Phishin’ Magicians: Think the Spammers are Getting Smarter? You’re Right.Written by Malcolm James on August 11, 2011
Sigh. Just when I thought I’d figured spammers out, they rear their ugly heads and show me that they’re not nearly as dumb as I’d like them to be. Okay, I don’t really know if they’re ugly, but sometimes I browse the crap in my junk folder (I have a penchant for mediocrity) and I pretend they are. It’s much more desirable than the alternative – that they have Brad Pitt good looks, lounging on their yachts eating KD smothered with really expensive ketchup out of solid gold bowls. It should come as no surprise, however, that regardless of how we view them, spammers aren’t the morons we sometimes make them out to be.
Recently, a number of high profile botnet takedowns have made spammers’ migrations to more sophisticated and lucrative endeavors all but a fait accompli. The global law enforcement community, by kicking the hornet’s nest, has made our lives a little more difficult by encouraging the spammers to make their approach a lot more surgical. Almost as if they’re coordinated, à la the mafia or even heavily funded, state-sponsored operations. I know, it’s unlikely that any country is morally bankrupt enough to fund spear phishing, but it is tempting to imagine massive data centers in high tech buildings, filled with workers pounding away at their keyboards, like an infinite number of monkeys working on the perfect scam to take down an infinite number of unsuspecting targets. And that takes money. It’s not like these spammers were independently wealthy to begin with – if they were, then why would they bother? They could already afford their own ketchup. Furthermore, I doubt spammers are walking into banks applying for loans to set up well-funded scams.
A couple of months back, we were warned that spammers are getting smarter and more organized, when Cisco Security Intelligence Operations (SIO) published a report entitled “Email Attacks: This Time It’s Personal.” In it, Cisco SIO points out that spammers have moved away from tried and not so true ‘throw-it-against-the-wall-and-see-if-it-sticks’ method, and instead have become more calculated and yes, even sophisticated in choosing spear phishing over bulk phishing. After all, why cast a net that may yield nothing when you can pluck the fish out of the water, one at a time? That is the theory, and Cisco’s numbers seem to back up the bad news: spammers are getting smart.
Nearly two months after the Cisco SIO report, a new paper published by a security company backs up the speculation. According to marketwire.com, security firm Internet Identity (IID) is reporting that more than half of all enterprises were victimized by spear phishing in the past year. The report also identifies that “phishers are becoming more sophisticated criminal marketers,” and that high profile data breaches on large companies like Sony and Epsilon have only underscored the insecurity of personal data, the lifeblood of spear phishers. Noteworthy too is that security firms themselves have come under attack.

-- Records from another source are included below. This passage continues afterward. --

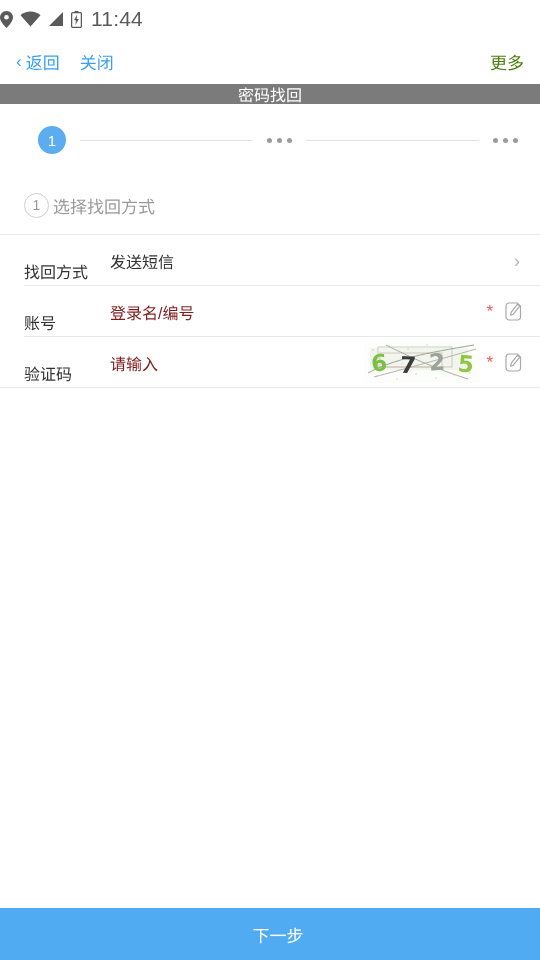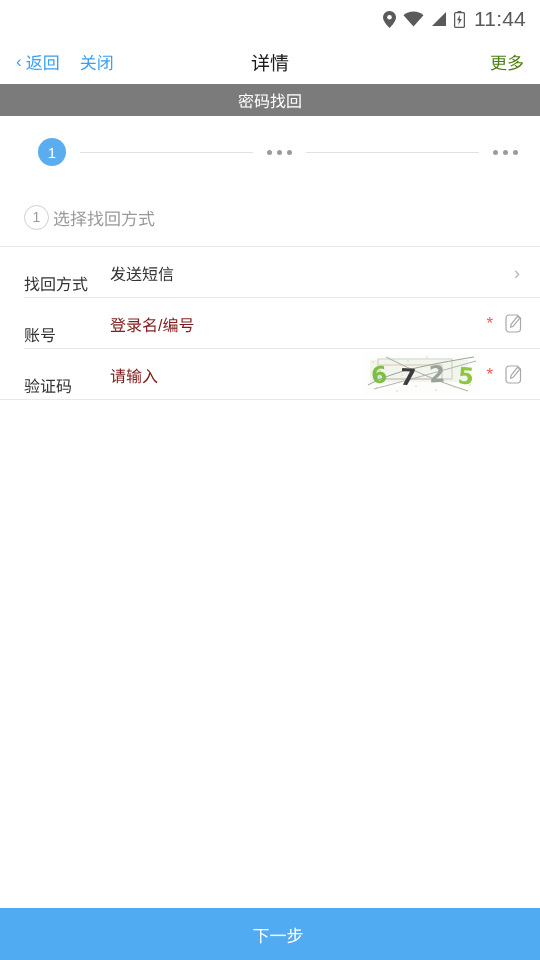--- a/index.html
+++ b/index.html
@@ -22,7 +22,6 @@
     height: 38px;
     display: flex;
     align-items: center;
-    justify-content: flex-end;
     padding: 0 14px 0 0;
     background: #ffffff;
   }

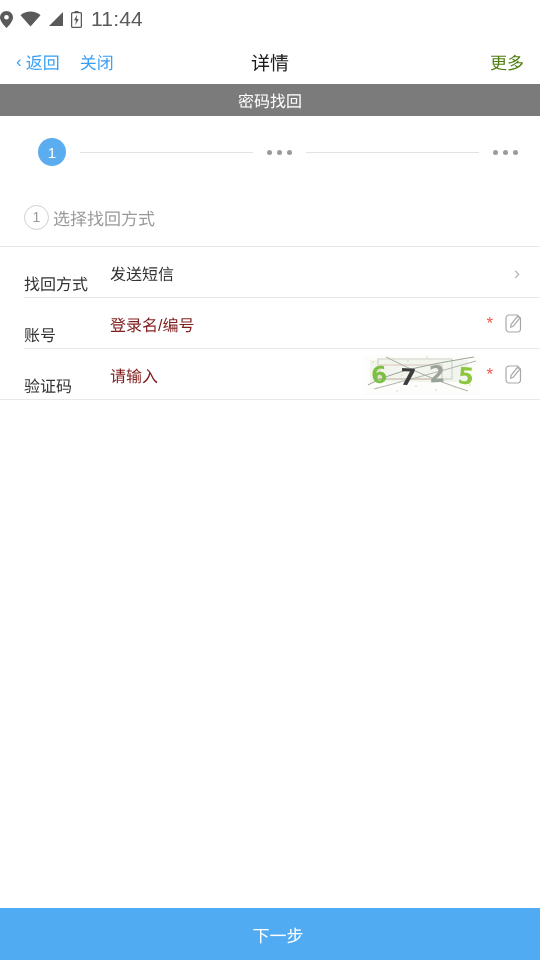--- a/index.html
+++ b/index.html
@@ -313,7 +313,6 @@
       </div>
       <div class="nav-close">关闭</div>
     </div>
-    <div class="nav-title">详情</div>
     <div class="nav-more">更多</div>
   </div>
 

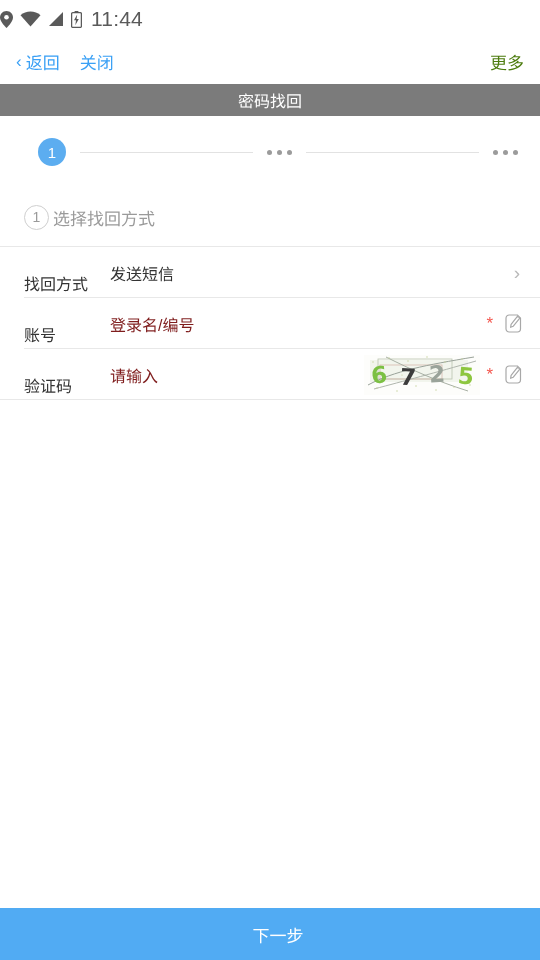--- a/index.html
+++ b/index.html
@@ -91,7 +91,7 @@
 
   
   .sub-title-band {
-    height: 32px;
+    height: 20px;
     background: #7b7b7b;
     color: #ffffff;
     display: flex;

As an example of how sophisticated the phishers have become, the article notes that:
“phishers increasingly used a technique called URL rewriting to target multiple legitimate domains simultaneously through compromised shared servers that host hundreds of unique URL’s at a single IP address. Compromising thousands of legitimate domains with good reputations in their attacks allows phishers to bypass many anti-spam measures and increase deliverability of their lure messages.”
The report also notes a quarter over quarter increase in phishing by 11%, a whopping number which suggests that while our junk email folders may get lighter, our guard is going to have to be raised for the very real possibility that someday soon, someone’s going to try to poke you in the eye with a spear.

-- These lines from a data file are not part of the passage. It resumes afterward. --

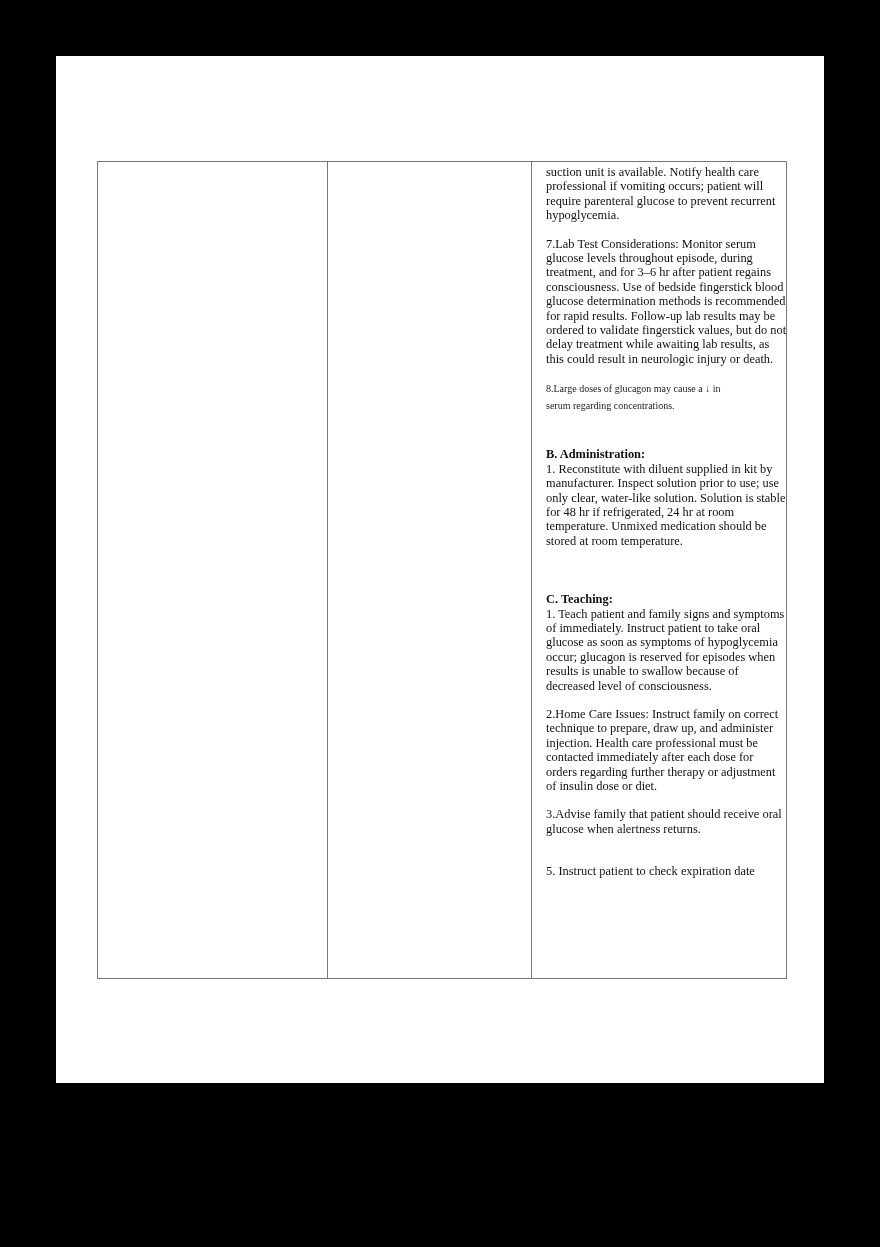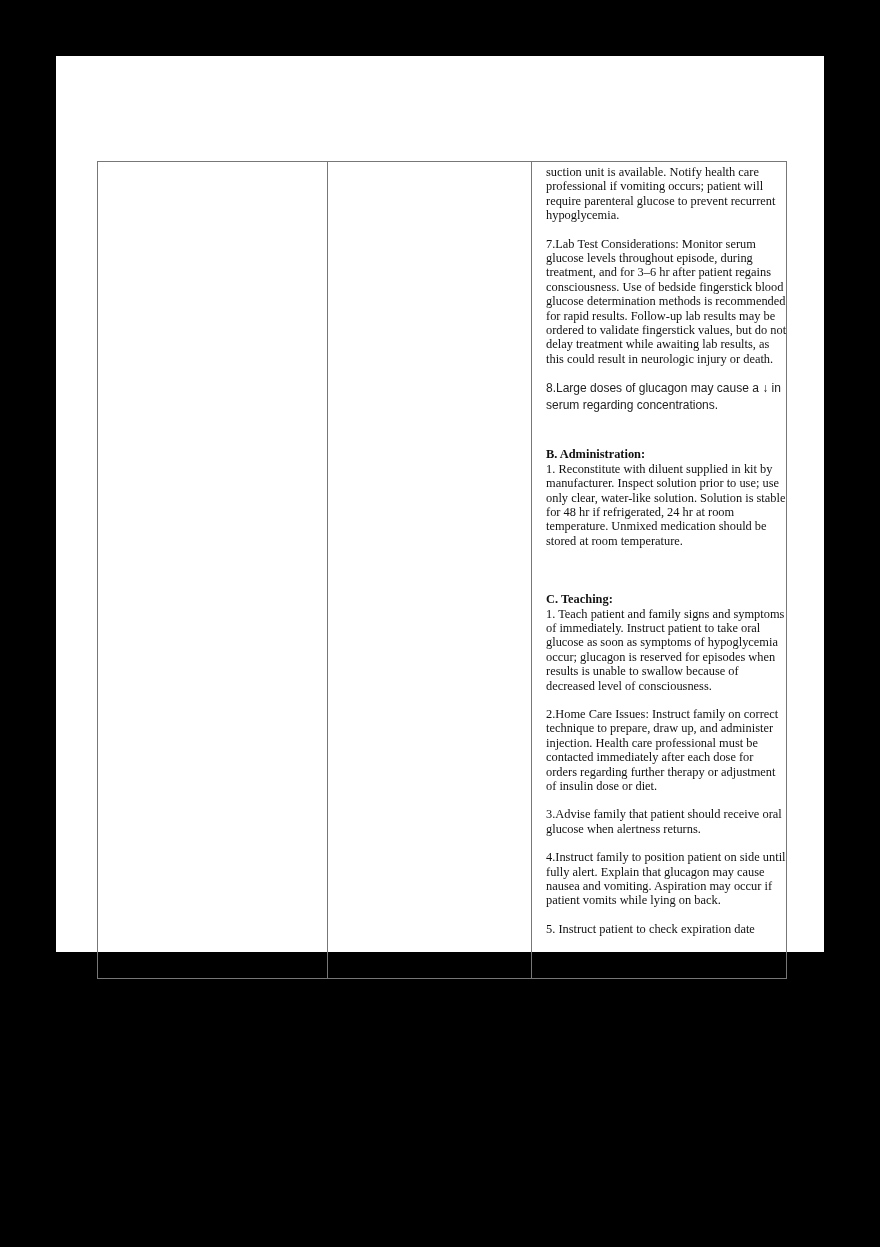--- a/index.html
+++ b/index.html
@@ -4,7 +4,7 @@
 <style>
   html, body { margin:0; padding:0; }
   body { width:880px; height:1247px; background:#000; position:relative; overflow:hidden; }
-  .page { position:absolute; left:56px; top:56px; width:768px; height:896px; background:#fff; }
+  .page { position:absolute; left:56px; top:56px; width:768px; height:1027px; background:#fff; }
   .tbl { position:absolute; left:41px; top:105px; width:690px; height:818px;
          border:1px solid #777; box-sizing:border-box; }
   .col-div { position:absolute; top:0; bottom:0; width:1px; background:#777; }

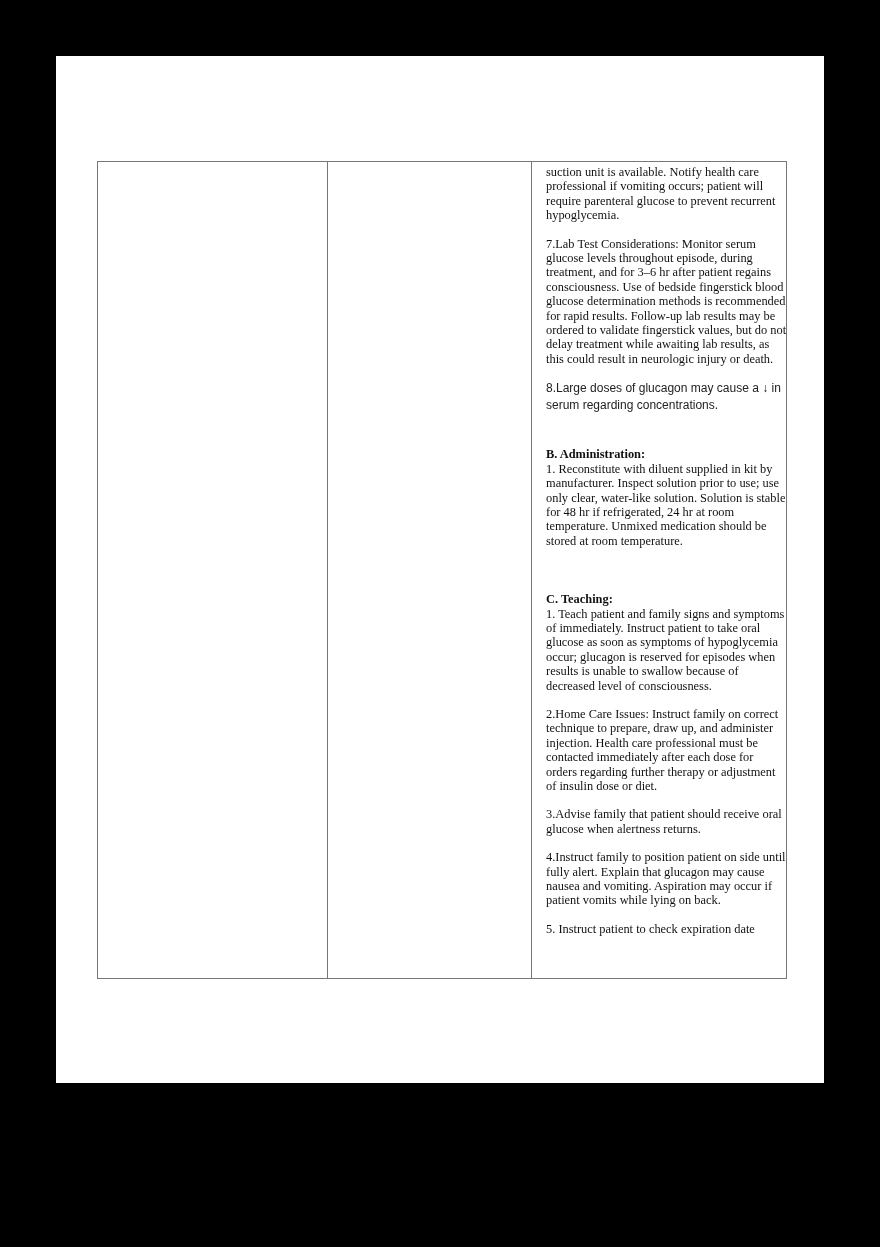--- a/index.html
+++ b/index.html
@@ -12,7 +12,7 @@
           font-family:"Liberation Serif", serif; font-size:12.4px; line-height:14.4px; color:#111; }
   .col3 p { margin:0; white-space:normal; }
   .gap { height:14px; }
-  .sans { font-family:Liberation Sans, sans-serif; font-size:12px; line-height:17px; color:#222; }
+  .sans { font-family:Liberation Serif, serif; font-size:10px; line-height:17px; color:#222; }
   .hd { font-weight:bold; }
   .ln { display:block; white-space:nowrap; }
 </style>

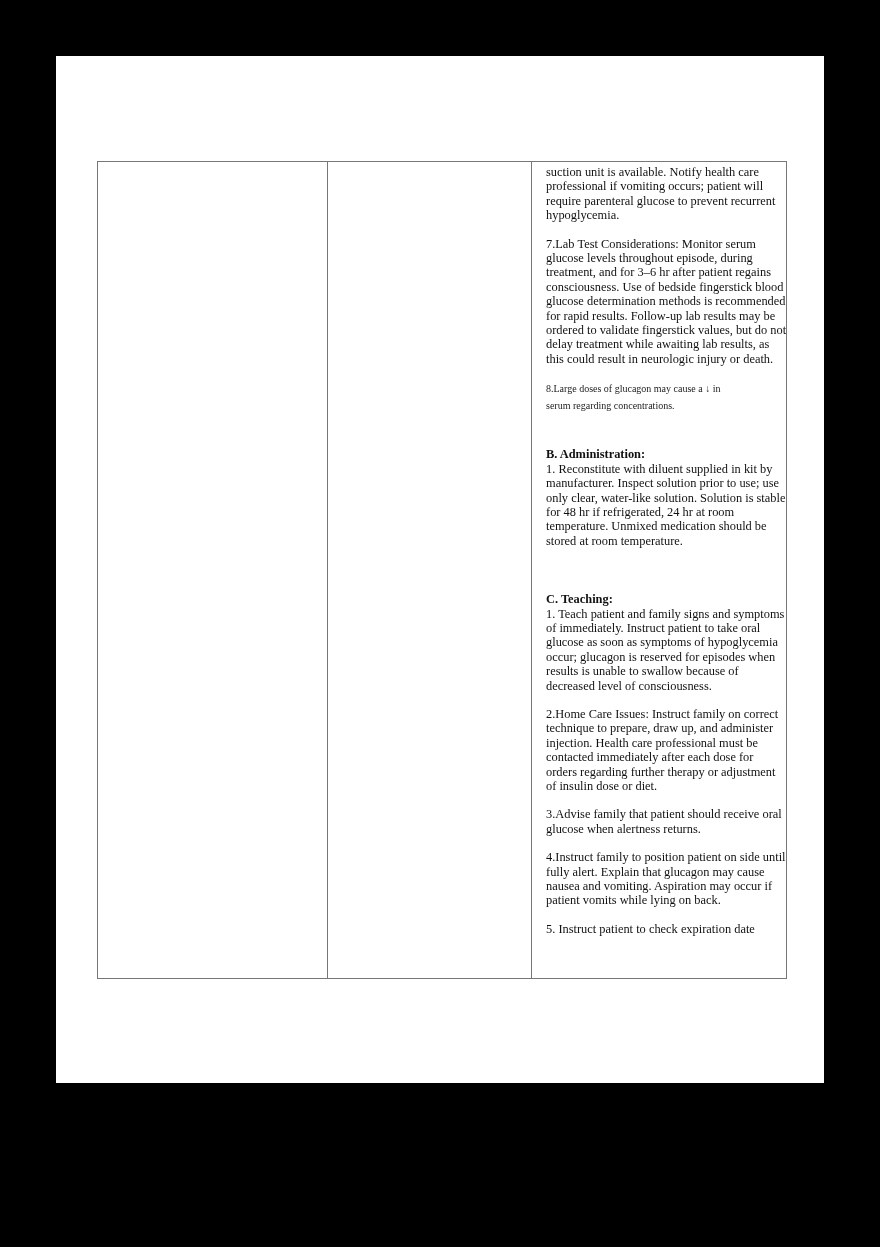--- a/index.html
+++ b/index.html
@@ -84,12 +84,6 @@
         <span class="ln">glucose when alertness returns.</span>
       </p>
       <div class="gap"></div>
-      <p>
-        <span class="ln">4.Instruct family to position patient on side until</span>
-        <span class="ln">fully alert. Explain that glucagon may cause</span>
-        <span class="ln">nausea and vomiting. Aspiration may occur if</span>
-        <span class="ln">patient vomits while lying on back.</span>
-      </p>
       <div class="gap"></div>
       <p>
         <span class="ln">5. Instruct patient to check expiration date</span>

On an organizational level, this is a tremendous kick in the pants. As I’ve stated previously, I never worry about myself, because I know what to look for. Last month, I received a phone call from someone claiming to be from Microsoft. The chap informed me that Microsoft was calling all Windows users to help them avoid a security breach in the operating system. In between soft chuckling on my part, I goaded him on a bit before yanking the carpet out from under him. “I’m an IT professional,” I explained. “Why don’t you explain the problem and I’ll fix it myself?” That was enough to get rid of him.
Now, how will you go about giving everyone you know the knowledge they need in order to tell reality from fantasy?